Una riflessione merita certamente anche il tema della moneta. I prezzi dei Bitcoin sono tornati sopra i 50mila dollari; ciò è dipeso, almeno in parte, dal fatto che Walmart, la grande catena di distribuzione statunitense, ha messo annunci per trovare esperti di valute digitali. Quasi contemporaneamente, PayPal ha avvisato i propri clienti del varo di un servizio che consente di vendere, comprare e detenere Bitcoin e altre valute digitali. In estrema sintesi, quella che dovrebbe essere una moneta muta costantemente il suo valore per le voci più disparate e più o meno accompagnate dal parallelo, funzionale acquisto di Bitcoin. Ora, per anni e anni, la scienza della finanza ha cercato di partorire strumenti che dessero stabilità alle monete e ne riducessero i tratti speculativi proprio per rendere il mercato più trasparente e reale. Oggi si introduce nella nozione di moneta un “oggettino” che varia sulla base degli annunci di lavoro e sulle più spericolate operazioni, il cui fine esclusivo è la frenetica generazione, e conseguente distruzione, di profitto. Il capitalismo sta divorando le ultime tracce del mercato e dei suoi strumenti.
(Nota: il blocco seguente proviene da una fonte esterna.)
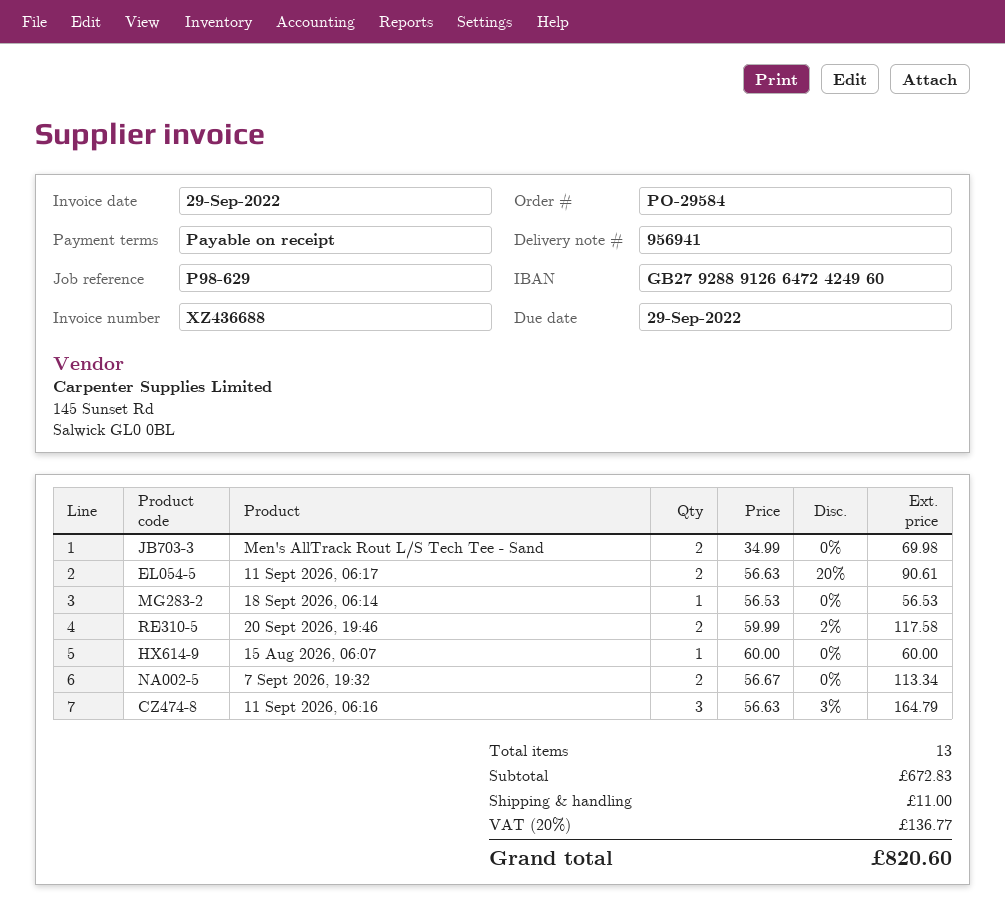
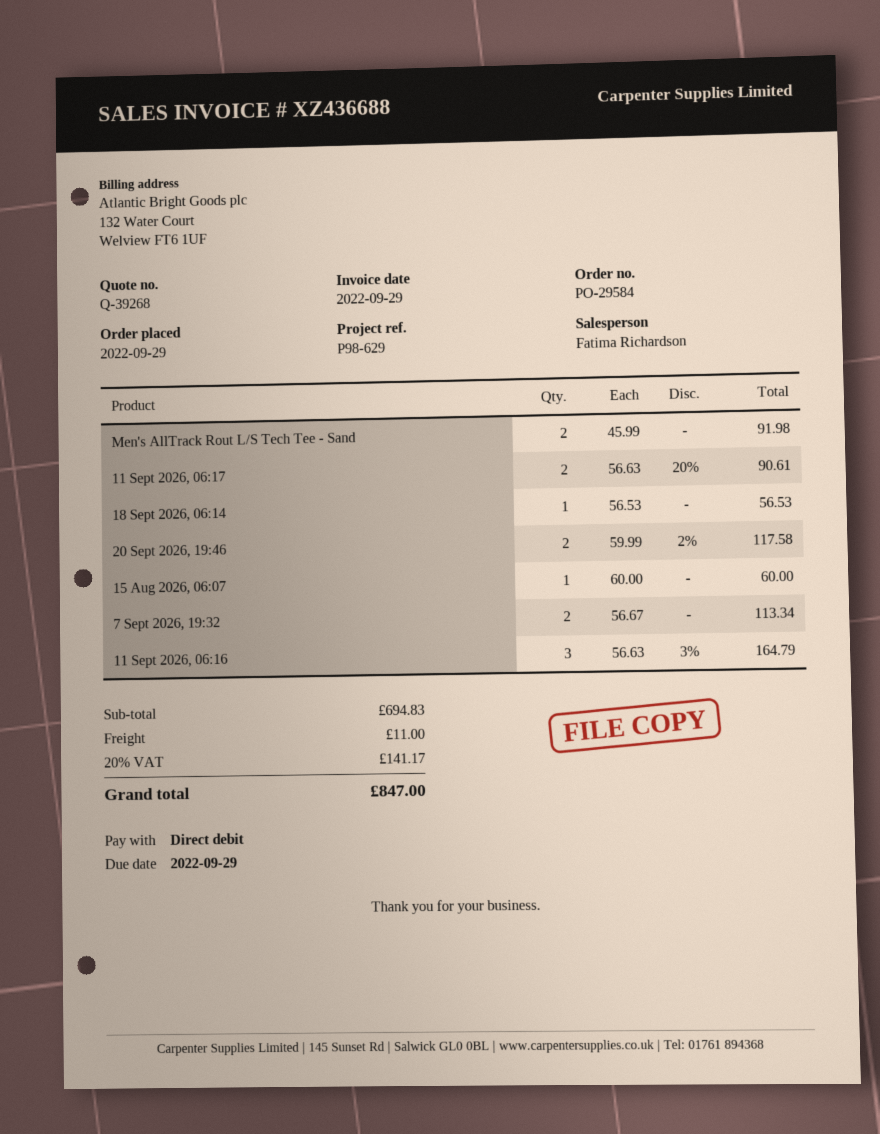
Men's AllTrack Rout L/S Tech Tee - Sand: 2 x 34.99 = 69.98 -> 2 x 45.99 = 91.98
subtotal: 672.83 -> 694.83
tax: 20% = 136.77 -> 20% = 141.17
total: 820.60 -> 847.00

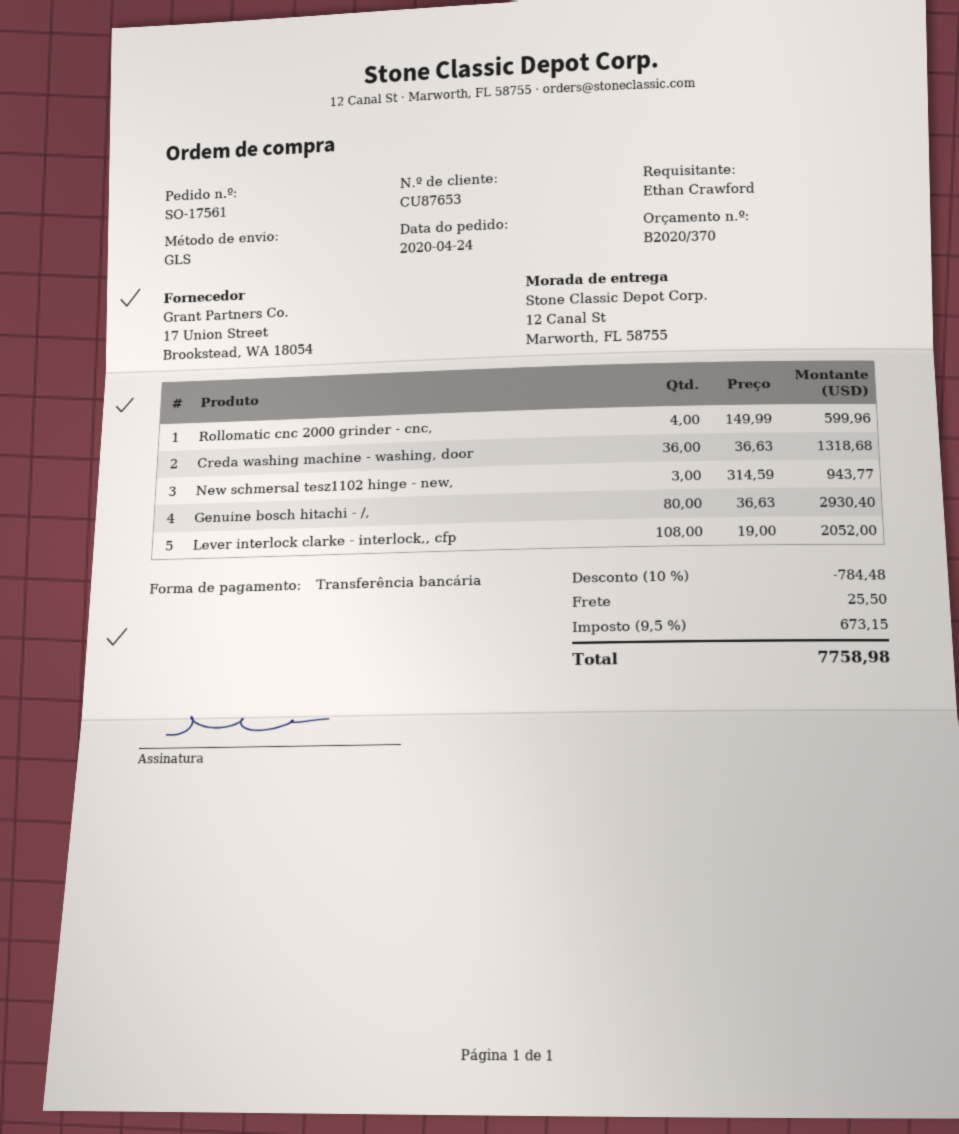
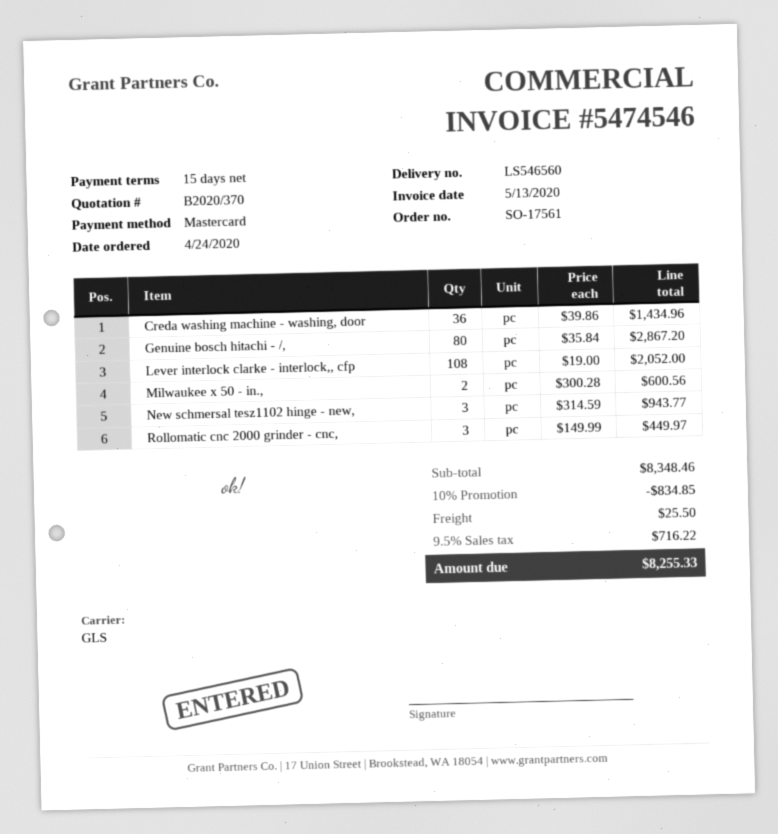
payment method: bank transfer -> Mastercard
Rollomatic cnc 2000 grinder - cnc,: 4 x 149.99 = 599.96 -> 3 x 149.99 = 449.97
Creda washing machine - washing, door: 36 x 36.63 = 1318.68 -> 36 x 39.86 = 1434.96
Genuine bosch hitachi - /,: 80 x 36.63 = 2930.40 -> 80 x 35.84 = 2867.20
Milwaukee x 50 - in.,: none -> 2 x 300.28 = 600.56
discount: 10% = 784.48 -> 10% = 834.85
tax: 9.5% = 673.15 -> 9.5% = 716.22
total: 7758.98 -> 8255.33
Continuano intanto ad arrivare conferme che la pandemia ha favorito, nel nostro Paese, uno spostamento di reddito e ricchezza in direzione delle imprese più forti e delle famiglie appartenenti alle fasce più ricche. Due dati, speculari, sono esemplari in tal senso. I conti correnti delle imprese sono cresciuti nell’arco degli ultimi 16 mesi di 110 miliardi di euro; una montagna di liquidità che rappresenta un record da quando sono state avviate statistiche a riguardo. Ciò è dipeso, in larga parte, dall’enormità di sussidi pubblici e dalla possibilità di disporre della cassa integrazione pagata dallo Stato. Anche i conti correnti delle famiglie italiane, ovviamente soprattutto di quelle con redditi più alti, si sono rimpinguati, crescendo di ben 70 miliardi e raggiungendo la paradossale somma di 1.130 miliardi di euro. I risparmi garantiti dal superbonus 110% -misura sulla quale occorre naturalmente una valutazione complessiva- hanno favorito questa tendenza dei benestanti a non spendere in tali lavori beneficiando della spesa statale.

A fronte di tutto ciò, si presenta un dato, appunto, speculare: il deficit pubblico primario, al netto degli interessi, è cresciuto, negli stessi 16 mesi, di 167 miliardi di euro; in estrema sintesi lo Stato si fa carico delle spese per affrontare la crisi ma una parte rilevantissima di tali spese finisce nei conti correnti di imprese e famiglie certo non indigenti. Alla luce di ciò l’utilizzo della spesa pubblica ha bisogno, sempre più, di un ripensamento che la leghi direttamente, e in maniera indissolubile, alla riduzione delle disuguaglianze sociali.

Alessandro Volpi è docente di Storia contemporanea presso il dipartimento di Scienze politiche dell’Università di Pisa. Si occupa di temi relativi ai processi di trasformazione culturale ed economica nell’Ottocento e nel Novecento.